Eğitim felsefelerinin sosyal bilgiler programına etkileri


Tezin Türü: Yüksek Lisans

Tezin Yürütüldüğü Kurum: Marmara Üniversitesi, Türkiye

Tezin Onay Tarihi: 2002

Tezin Dili: Türkçe

Öğrenci: Gül Tuncel

Danışman: CEMİL ÖZTÜRK

Özet:

ÖNSÖZ Düşünce tarihine bakıldığında eğitim düşüncesi felsefi düşünceden hiç ayrı görülmemektedir. Her zaman birbirine paralel, bazen iç içe geliştiği fark edilmektedir. Eğitimin nasıl yapılacağı kadar, niçin yapılacağı da önemlidir. Amaçsız bir eğitim olamayacağına göre felsefesiz bir eğitim de olamaz. Eğitim felsefesi, eğitime yön veren, amaçları şekillendiren ve eğitim uygulamalarına yol gösteren bir disiplindir. Eğitim felsefesi, insanların hangi amaçlar için, nasıl yetiştirileceği konusunda rehberlik eder ve eğitime, ilişkili olduğu tüm toplumsal olgularla birlikte, bir bütünlük içinde anlam vermeye çalışır.
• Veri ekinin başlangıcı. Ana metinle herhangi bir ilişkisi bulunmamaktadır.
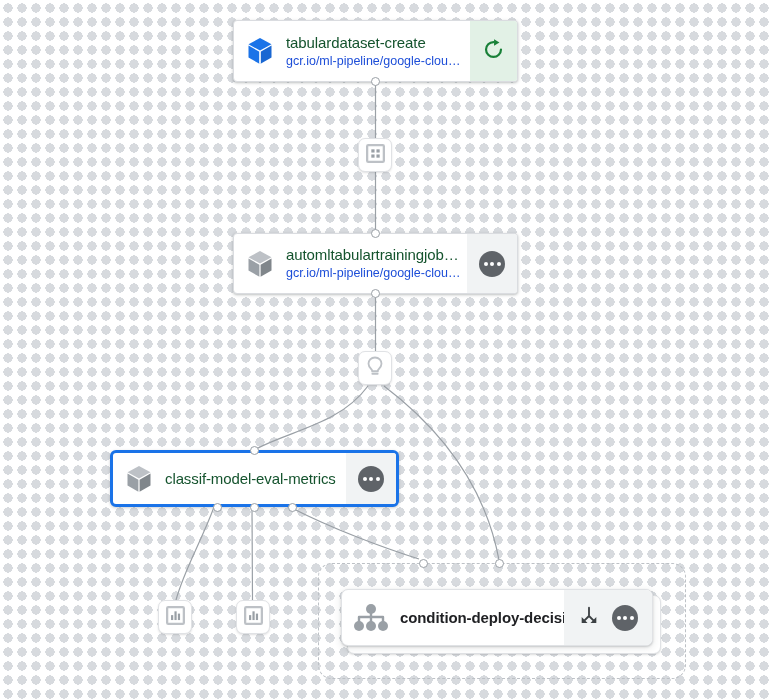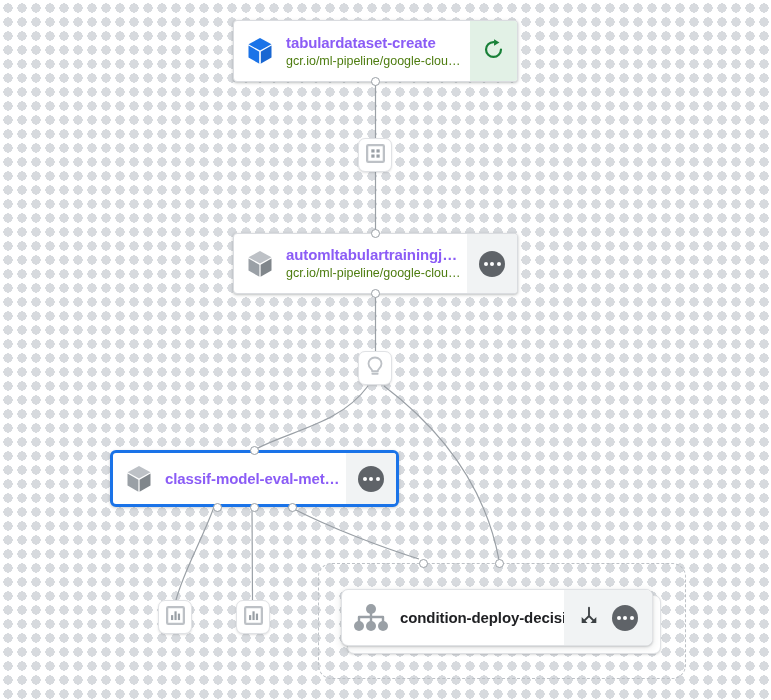"tabulardataset-create" .node-title { color: #8b5cf6 -> #14532d; font-weight: bold -> normal }
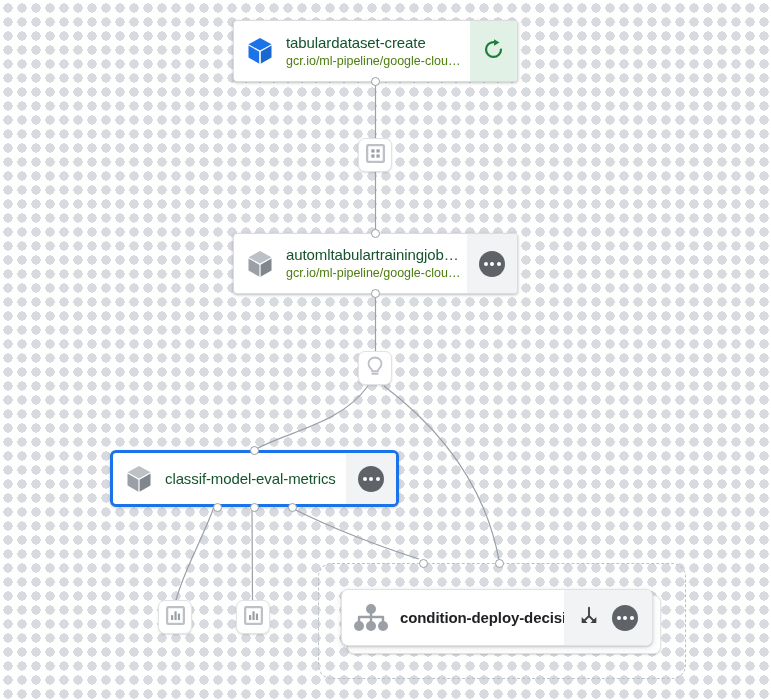"gcr.io/ml-pipeline/google-clou…" .node-sub { color: #4d7c0f -> #1d4ed8 }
Bütün toplumların kendine özgü felsefi yapıları ve eğitim sistemleri vardır. Her toplumun eğitim felsefesini o toplumun kültür değerleri temellendirir. Bu temelin üstüne çağın bilim kavramları ve yöntemleri oturtulur. Böylece, toplumun eğitimin felsefesi evrensel temellere dayandırılır. Günümüze kadar çeşitli felsefi akımlara dayalı eğitim kuramları geliştirilmiştir. Bunların en popüler olanları Daimicilik, Esasicilik, İlerlemecilik, Yeniden Kurmacılık ve Varoluşçuluktur. Eğitimciler bu akımlardan etkilenerek öğretmeni ya da öğrenciyi merkez alan, aktivite esasına dayanan veya konu ağırlıklı programlar geliştirmişlerdir. Kuşkusuz her felsefi akım ve düşünce sistemi kendisine uygun insan yetiştirip, eğitmek ister. Bu durumda her görüşün eğitime yüklediği amaçlar farklılaşır. Ancak günümüzün küreselleşen dünyasında artık değişik düşünce biçimleri arasındaki uçurumlar da gittikçe kapanmaya yüz tutar. Çağdaş eğitim sistemi çerçevesinde eğitilen insan, farklı görüşleri kendisine özgü bir şekilde birleştirip, bir potada eritmeyi başarır. Bu başarının temeli de eğitim felsefelerini bilmek ve bu konuda bilinçlenmek de yatar. Bu araştırmanın yapılması sırasında her türlü desteği için danışmanım Prof. Dr. Cemil Öztürk'e, rehberlik yeteneğini hiçbir zaman benden esirgemeyen hocam Yard. Doç. Dr. Dursun Dilek'e, maddi ve manevi gücüyle bana cesaret veren Yard. Doç. Dr. Hamza Akengin'e, istatistik verilerin girilmesinde ve değerlendirilmesinde benim için vaktini ve emeğini harcayan Araştıma Görevlisi Aysun Öztuna'ya, arkadaşım Müjde Şirin'e, yeğenim Emel Tuncel'e ve özellikle her zaman çok iyi niyetli duygularla yanımızda olan Hocamız Prof. Dr. Ayla Oktay'a teşekkür ve minnet duygularımı sunarım.